One of the absurd aspects of the “war on terror”, compared to real wars, is that it hardly involves any casualties. There was an obit in today’s Daily Telegraph — one among a thousand “moustaches”, as they’re known — of a sapper colonel, five times married, immediate MC in Sicily in 1943, fought for four days and nights at Arnhem until wounded in the head and neck and captured; fought Jewish terrorists in Palestine in 1947:
On one occasion, O’Callaghan was called out to deal with a domestic hot water tank which had been crammed full of explosives and placed on a milk float in a heavily built-up area. The explosives were starting to sweat, and O’Callaghan decided to try to move the float to a beach near Haifa. While one of his sappers drove the float, O’Callaghan straddled the tank to prevent it rolling off and sprinkled the explosives with a watering-can. At the end of his tour, he was appointed MBE and received a second mention in dispatches.
The other remarkable note in the obit was supplied by the matter-of-fact description of his part in the invasion of Sicily.
In the late afternoon of July 9, O’Callaghan lifted off in a glider for the three-and-a-half-hour flight to Sicily. The wind was rising and the heavy buffeting caused many of the fabric coverings to split. The rapid inrush and outflow of air inflated and deflated the interior, giving rise to apprehension that the craft might disintegrate at any moment. Many of the tug aircraft pilots, new to this work, became lost – and their gliders, released prematurely and forced back over the water by the strong winds, came down in the choppy sea causing heavy casualties.
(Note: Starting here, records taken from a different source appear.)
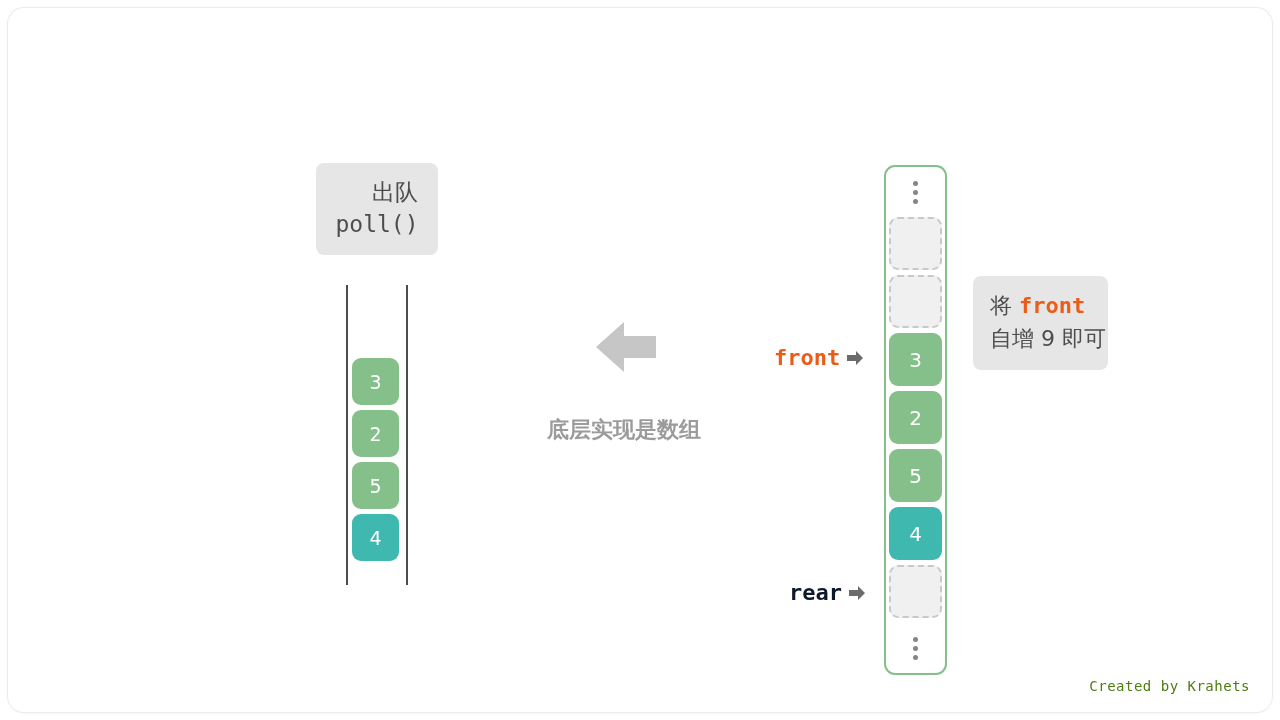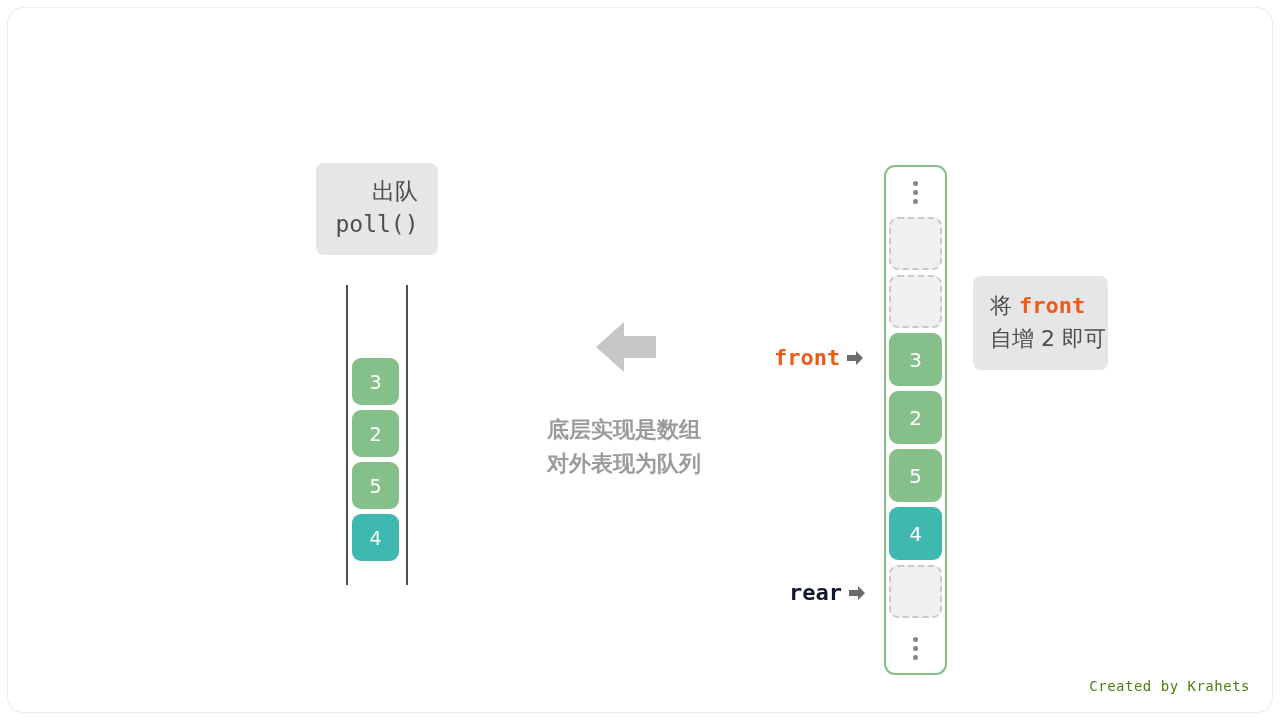--- a/index.html
+++ b/index.html
@@ -34,21 +34,21 @@
     flex-direction: column;
     align-items: center;
     justify-content: center;
   }
   #poll-box {
     left: 316px; top: 163px;
     width: 122px; height: 92px;
     gap: 2px;
   }
   #poll-box .line1 {
-    font-family: Liberation Mono, monospace;
+    font-family: Liberation Serif, serif;
     font-size: 23px;
     color: #4d4d4d;
     line-height: 1.25;
     margin-left: 36px;
   }
   #poll-box .line2 {
     font-family: "DejaVu Sans Mono", monospace;
     font-size: 23px;
     color: #4d4d4d;
     line-height: 1.25;
@@ -221,21 +221,20 @@
     </div>
 
   <div id="flow-arrow">
     <svg width="60" height="54" viewBox="0 0 60 54">
       <polygon points="0,27 28,2 28,16 60,16 60,38 28,38 28,52" fill="#c6c6c6"></polygon>
     </svg>
   </div>
 
   <div id="center-caption">
     <div>底层实现是数组</div>
-    <div>对外表现为队列</div>
   </div>
 
   <div id="array-container">
     <div class="dots">
       <span></span>
         <span></span>
         <span></span>
     </div>
     <div id="array-cells" style="display:flex;flex-direction:column;align-items:center;">
         <div class="acell empty"></div>
@@ -266,18 +265,18 @@
     <span>rear</span>
     <span class="ptr-arrow">
       <svg width="16" height="14" viewBox="0 0 16 14">
         <polygon points="0,4 9,4 9,0 16,7 9,14 9,10 0,10" fill="#6b6b6b"></polygon>
       </svg>
     </span>
   </div>
 
   <div class="label-box" id="front-note-box">
     <div class="nline"><span>将 </span><span class="mono-accent">front</span></div>
-    <div class="nline">自增 2 即可</div>
+    <div class="nline">自增 9 即可</div>
   </div>
 
   <div id="credit">Created by Krahets</div>
 
 </div>
 
 </body></html>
O’Callaghan said afterwards that his towing aircraft was either hit by flak or developed engine trouble. The pilot was not able to sustain height and the glider crash-landed on top of a wall several miles from its target, killing or injuring several of the men.
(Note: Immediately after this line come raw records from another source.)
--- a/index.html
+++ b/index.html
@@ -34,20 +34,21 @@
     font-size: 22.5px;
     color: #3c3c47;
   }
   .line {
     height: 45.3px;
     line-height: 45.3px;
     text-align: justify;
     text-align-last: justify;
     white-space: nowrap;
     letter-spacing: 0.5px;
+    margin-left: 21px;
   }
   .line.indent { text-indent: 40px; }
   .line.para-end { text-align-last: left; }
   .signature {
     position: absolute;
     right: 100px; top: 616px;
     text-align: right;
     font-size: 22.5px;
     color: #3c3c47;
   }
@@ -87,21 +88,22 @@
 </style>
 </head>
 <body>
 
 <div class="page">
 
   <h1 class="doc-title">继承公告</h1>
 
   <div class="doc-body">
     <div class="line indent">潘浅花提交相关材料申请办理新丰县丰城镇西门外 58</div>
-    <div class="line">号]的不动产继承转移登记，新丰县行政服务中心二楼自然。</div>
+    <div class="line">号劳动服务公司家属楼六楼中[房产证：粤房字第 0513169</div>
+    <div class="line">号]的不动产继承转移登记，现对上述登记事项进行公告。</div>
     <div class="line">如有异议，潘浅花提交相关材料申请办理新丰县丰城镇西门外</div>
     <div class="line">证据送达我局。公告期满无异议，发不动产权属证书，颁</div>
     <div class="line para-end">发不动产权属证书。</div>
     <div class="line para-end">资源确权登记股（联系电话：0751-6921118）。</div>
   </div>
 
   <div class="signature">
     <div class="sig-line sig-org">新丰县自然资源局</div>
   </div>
Now, if this were to happen today, the waste, the blundering, the stupid, pointless loss of life due to inadequate equipment and training, would be turned into a major scandal. No one would think the subsequent victory worthwhile. No doubt Lord Black would blame this defeatism on the media. But it goes back at least as far as the reactions to Jimmy Carter’s failed attempt to rescue the Iranian hostages. That wasn’t attacked by the BBC, but by the Republican media i the USA. Something profound has changed in our Western apprehension of war, or in the way we reckon odds. The traditional view was that the odds were badly against us in any case. Heavy and painful casualties were inevitable. Shouldn’t join the Army if you can’t take a joke. What mattered was a chance of hurting the enemy more. And now the loss of 49 soldiers in a series of deliberate, targeted enemy guerrilla attacks is thought to undermine the whole basis of the Iraqi war.
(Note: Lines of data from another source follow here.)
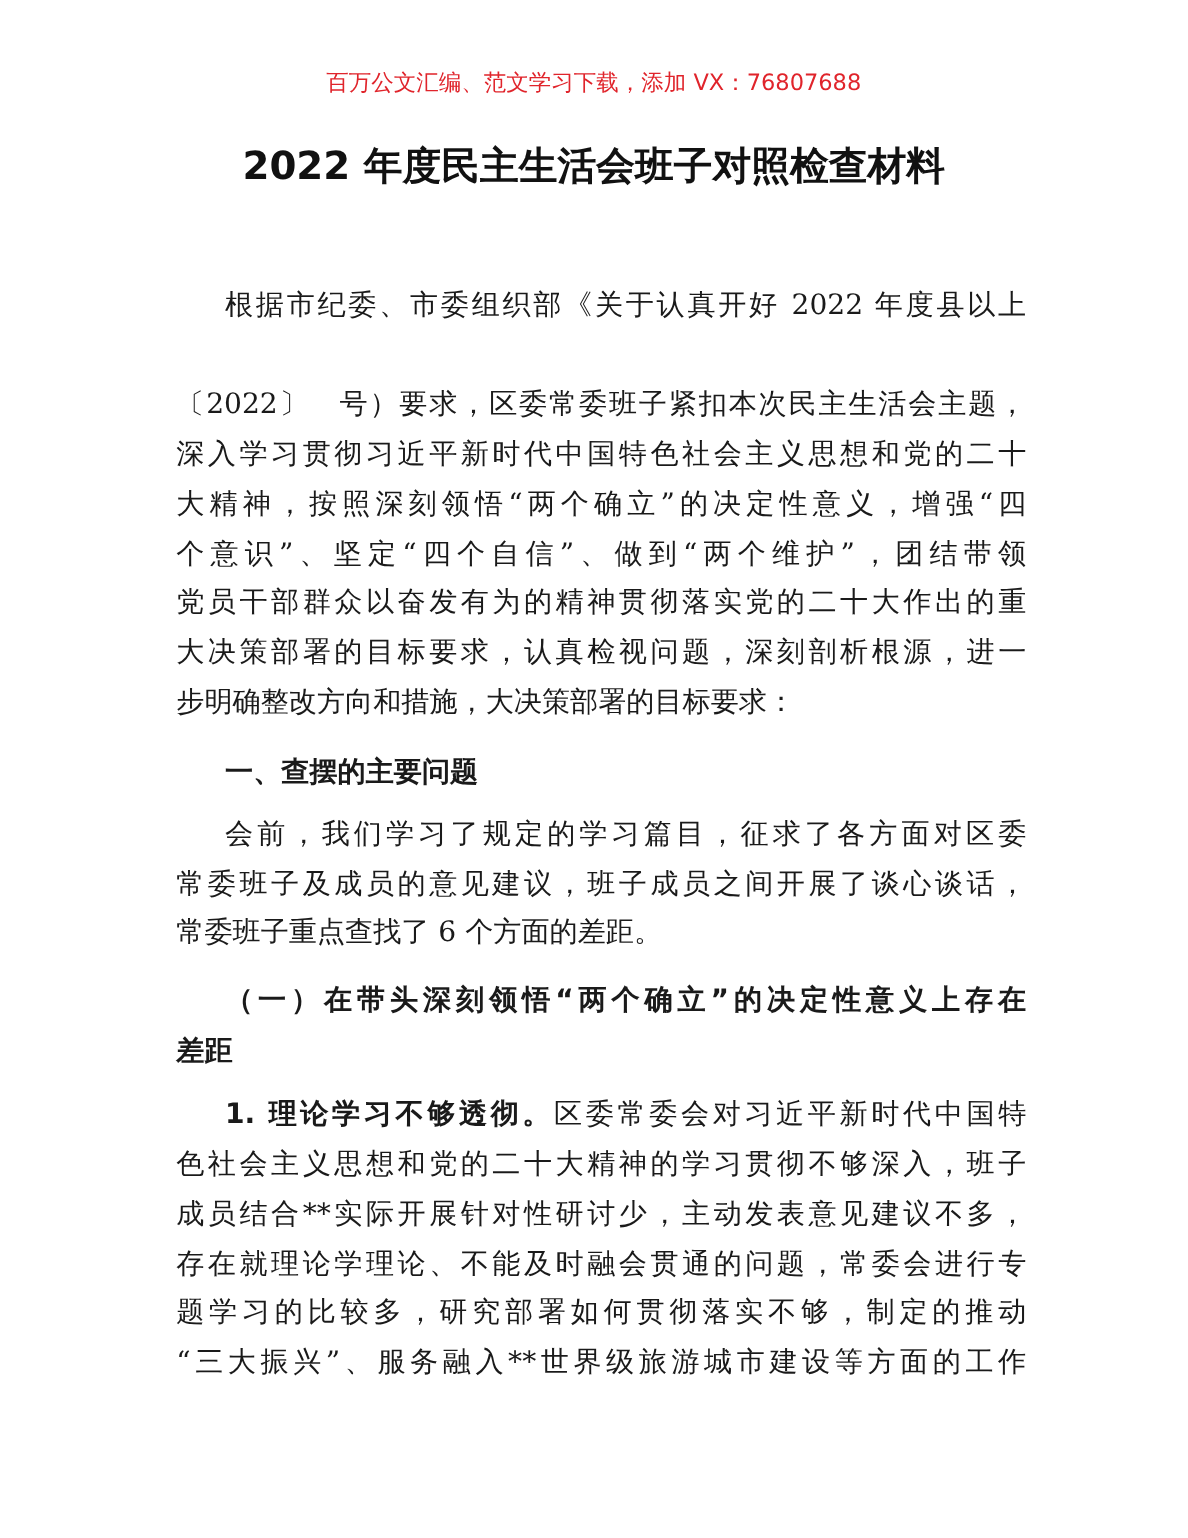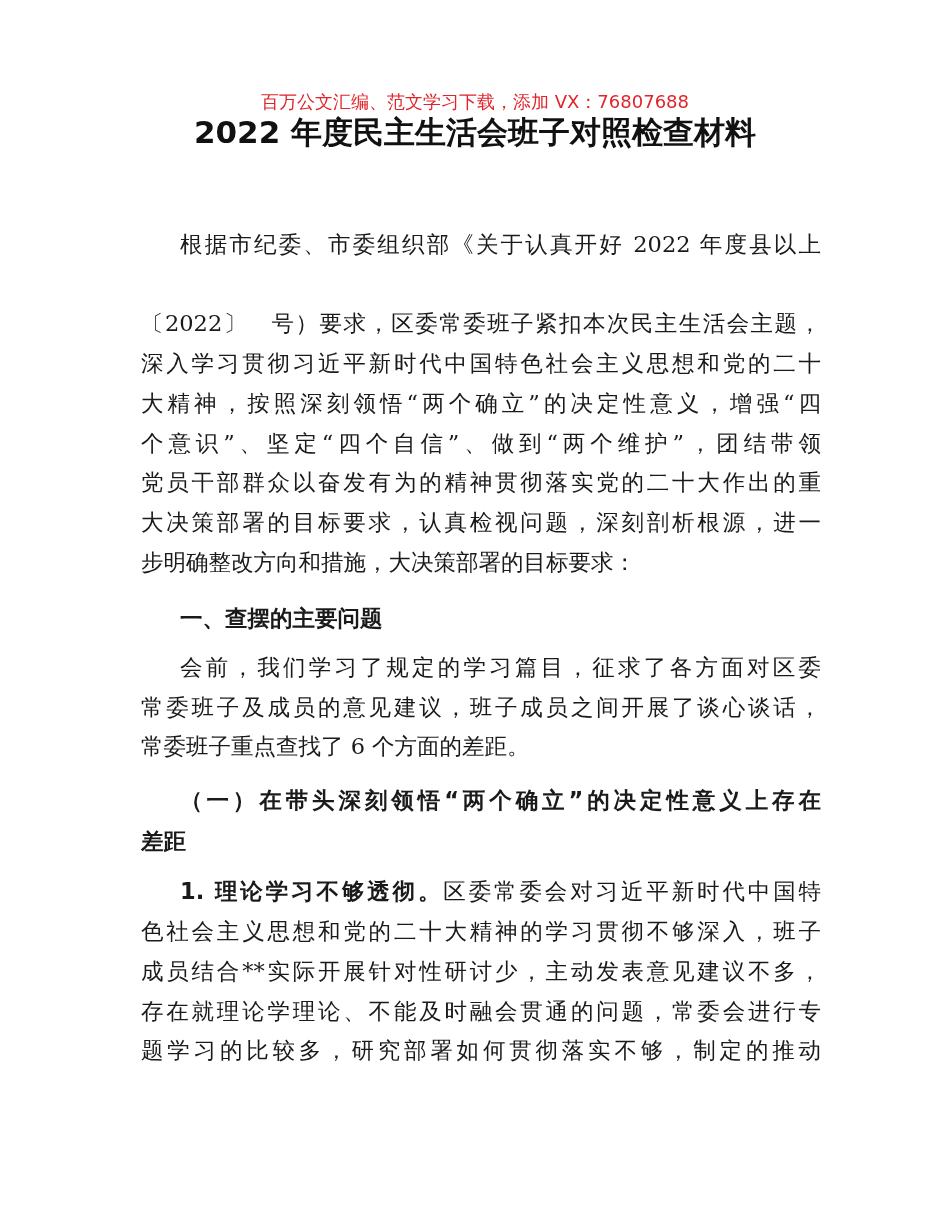--- a/index.html
+++ b/index.html
@@ -1,21 +1,21 @@
 <!DOCTYPE html>
 <html><head>
 <meta charset="utf-8">
 <style>
   html, body { margin: 0; padding: 0; background: #ffffff; }
   body { width: 950px; height: 1230px; position: relative; overflow: hidden; }
   .page { position: absolute; left: 0; top: 0; width: 950px; height: 1230px; background: #fff; }
   .watermark {
     position: absolute; left: 0; top: 54px; width: 950px; text-align: center;
     font-family: "DejaVu Sans", "Liberation Sans", sans-serif;
-    font-size: 18px; color: #e0242b; letter-spacing: 0px; margin-top: 36px;
+    font-size: 18px; color: #e0242b; letter-spacing: 0px;
   }
   .title {
     position: absolute; left: 0; top: 112px; width: 950px; text-align: center;
     font-family: "DejaVu Sans", "Liberation Sans", sans-serif;
     font-weight: bold; font-size: 31px; color: #111;
   }
   .line {
     position: absolute; left: 141px; width: 680px; white-space: nowrap;
     font-family: "DejaVu Serif", "Liberation Serif", serif;
     font-size: 22.5px; color: #1a1a1a; line-height: 30px; height: 30px;
@@ -51,13 +51,14 @@
   <div class="line indent heading" style="top:785px;">（一）在带头深刻领悟“两个确立”的决定性意义上存在</div>
   <div class="line last heading" style="top:826px;">差距</div>
 
   <div class="line indent" style="top:876px;">
     <span class="bold">1. 理论学习不够透彻。</span><span>区委常委会对习近平新时代中国特</span>
   </div>
   <div class="line" style="top:916px;">色社会主义思想和党的二十大精神的学习贯彻不够深入，班子</div>
   <div class="line" style="top:956px;">成员结合**实际开展针对性研讨少，主动发表意见建议不多，</div>
   <div class="line" style="top:996px;">存在就理论学理论、不能及时融会贯通的问题，常委会进行专</div>
   <div class="line" style="top:1035px;">题学习的比较多，研究部署如何贯彻落实不够，制定的推动</div>
+  <div class="line" style="top:1075px;">“三大振兴”、服务融入**世界级旅游城市建设等方面的工作</div>
 </div>
 
 </body></html>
What’s really interesting is that public opinion is, in an important way, quite right, because it’s self-justifying. When you’re fighting guerrillas, or terrorists, the enemy is quite literally hydra-headed. You cannot kill them all, as the Israelis have so painfully been demonstrating for years. In the end, for every civilian that you shoot, another two “terrorists” are made. So the sacrifices our boys make are pointless,in a way that they were not when we were fighting the organised armies of an enemy state.